◆ **Given records**:
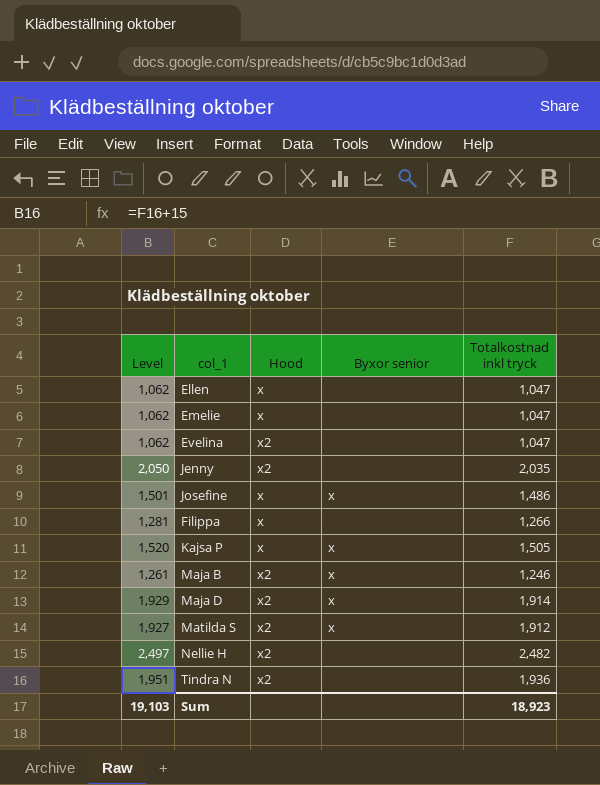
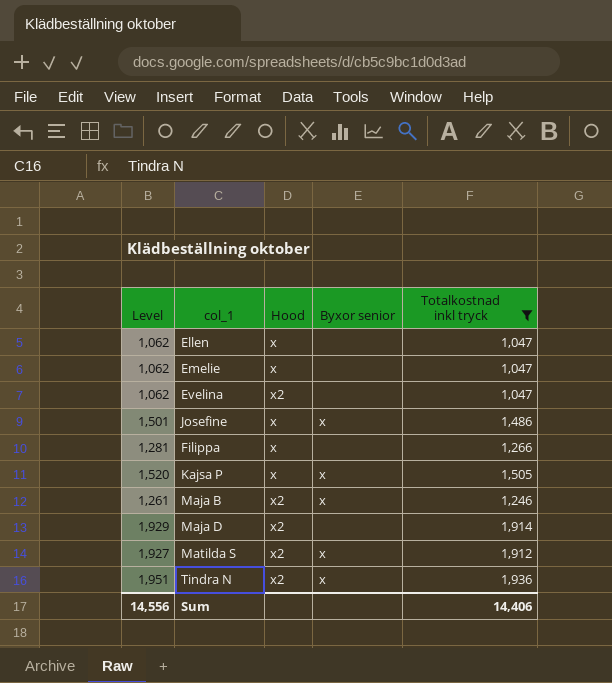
filter: none -> Totalkostnad inkl tryck <= 1,936
Maja D | Byxor senior: x -> none
Tindra N | Byxor senior: none -> x
Sum | Level: 19,103 -> 14,556
Sum | Totalkostnad inkl tryck: 18,923 -> 14,406

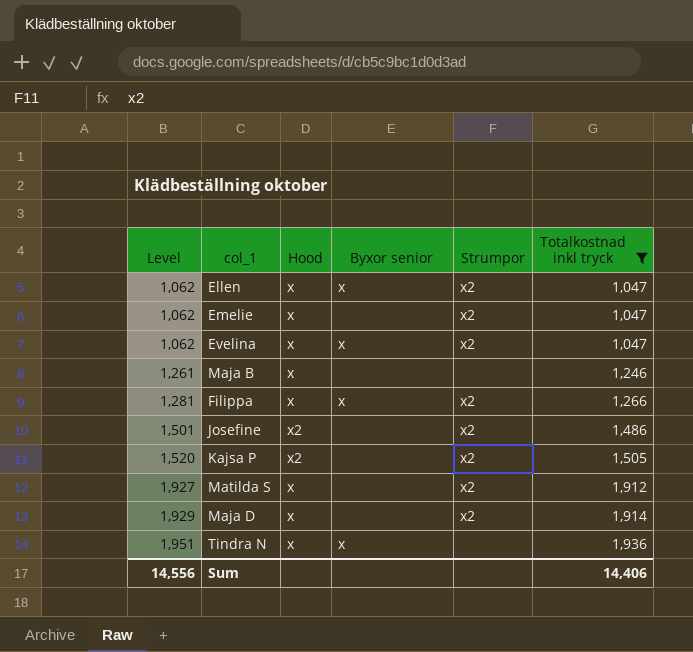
row order: none -> Level ascending
column Strumpor | position: none -> 5
Ellen | Byxor senior: none -> x
Evelina | Hood: x2 -> x
Evelina | Byxor senior: none -> x
Maja B | Hood: x2 -> x
Maja B | Byxor senior: x -> none
Filippa | Byxor senior: none -> x
Josefine | Hood: x -> x2
Josefine | Byxor senior: x -> none
Kajsa P | Hood: x -> x2
Kajsa P | Byxor senior: x -> none
Matilda S | Hood: x2 -> x
Matilda S | Byxor senior: x -> none
Maja D | Hood: x2 -> x
Tindra N | Hood: x2 -> x

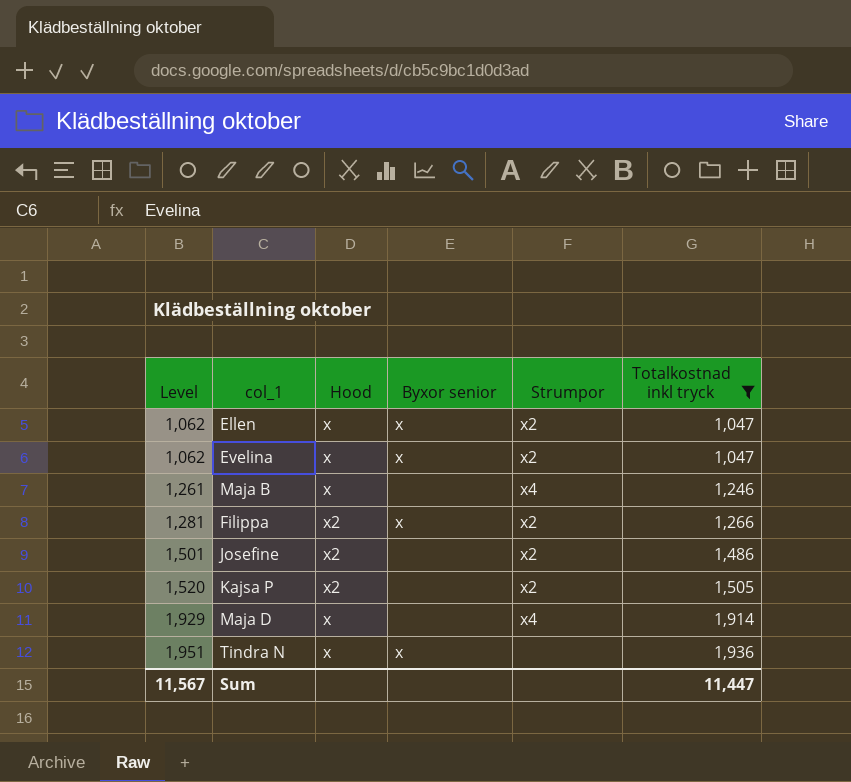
row Emelie: 1,062 | x | none | x2 | 1,047 -> none
row Matilda S: 1,927 | x | none | x2 | 1,912 -> none
Maja B | Strumpor: none -> x4
Filippa | Hood: x -> x2
Maja D | Strumpor: x2 -> x4
Sum | Level: 14,556 -> 11,567
Sum | Totalkostnad inkl tryck: 14,406 -> 11,447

◆ **Assignment**:
Please find, in the entries above, every line where "inkl" occurs, and copy it.

◆ **Exercise result**:
filter: none -> Totalkostnad inkl tryck <= 1,936
Sum | Totalkostnad inkl tryck: 18,923 -> 14,406
Sum | Totalkostnad inkl tryck: 14,406 -> 11,447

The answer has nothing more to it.